Jon looked about at the control center, at the several troopers who stood there, with the safeties off the rifles, with eyes constantly on the fresh shift of techs who managed the controls, the others under guard for the night. He gathered himself to pass orders to the comp chief, stopped cold as a trooper made a precise move, a hollow scrape of armor, a lowered rifle. “Mr. Lukas,” Porey said, “people are shot for ignoring orders.”

“I’m tired,” he said nervously. “I’m glad to go, sir. I don’t need the escort.”

Porey motioned. One of the troopers by the door stood smartly aside, waiting for him. Jon walked out, the trooper treading behind him at first and then beside him, an unwanted companion. They passed other troops back on guard in quiet, riot-scarred blue one.
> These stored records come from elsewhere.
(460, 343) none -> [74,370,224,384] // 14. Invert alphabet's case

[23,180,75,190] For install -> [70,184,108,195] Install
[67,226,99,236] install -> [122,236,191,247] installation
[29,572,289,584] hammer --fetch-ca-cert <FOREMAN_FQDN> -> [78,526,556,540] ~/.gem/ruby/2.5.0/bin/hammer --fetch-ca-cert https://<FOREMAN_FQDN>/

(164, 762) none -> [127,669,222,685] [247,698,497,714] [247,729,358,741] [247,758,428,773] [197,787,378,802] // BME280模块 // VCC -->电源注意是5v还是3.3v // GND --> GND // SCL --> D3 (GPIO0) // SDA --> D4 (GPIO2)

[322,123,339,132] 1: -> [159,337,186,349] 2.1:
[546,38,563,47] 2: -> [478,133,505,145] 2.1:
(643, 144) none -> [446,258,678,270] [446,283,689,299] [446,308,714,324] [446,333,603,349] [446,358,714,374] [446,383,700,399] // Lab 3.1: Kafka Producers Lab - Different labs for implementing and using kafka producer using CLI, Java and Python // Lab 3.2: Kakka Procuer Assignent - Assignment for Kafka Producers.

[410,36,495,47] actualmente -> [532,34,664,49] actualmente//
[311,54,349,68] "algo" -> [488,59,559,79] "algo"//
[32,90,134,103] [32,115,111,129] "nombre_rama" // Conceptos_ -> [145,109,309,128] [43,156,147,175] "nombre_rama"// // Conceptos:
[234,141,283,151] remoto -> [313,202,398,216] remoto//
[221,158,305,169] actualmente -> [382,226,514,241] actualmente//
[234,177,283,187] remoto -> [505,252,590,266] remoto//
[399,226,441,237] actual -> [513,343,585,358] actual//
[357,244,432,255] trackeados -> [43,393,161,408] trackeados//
More of the Fleet was docking. They had drawn in to a tighter perimeter, decided finally to dock, which seemed to him military insanity, a risk he did not understand. Mazian’s risk. His now. Pell’s, because Mazian was back.

Perhaps — he found it hard to think — Union had been beaten badly. Perhaps there were things kept secret. Perhaps there would be delay in the Union takeover. It worried him, the thought that Mazian’s rule might be long.

Suddenly troops exited the lift ahead into blue one, troops bearing a different insigna. They intercepted him, presented his escort with a slip of paper.

“Come with us,” one ordered.

“I was instructed by captain Porey — ” he objected, but another nudged him with a gun barrel and moved him toward the lift. Europe, their badges said. Europe troops. Mazian had come in.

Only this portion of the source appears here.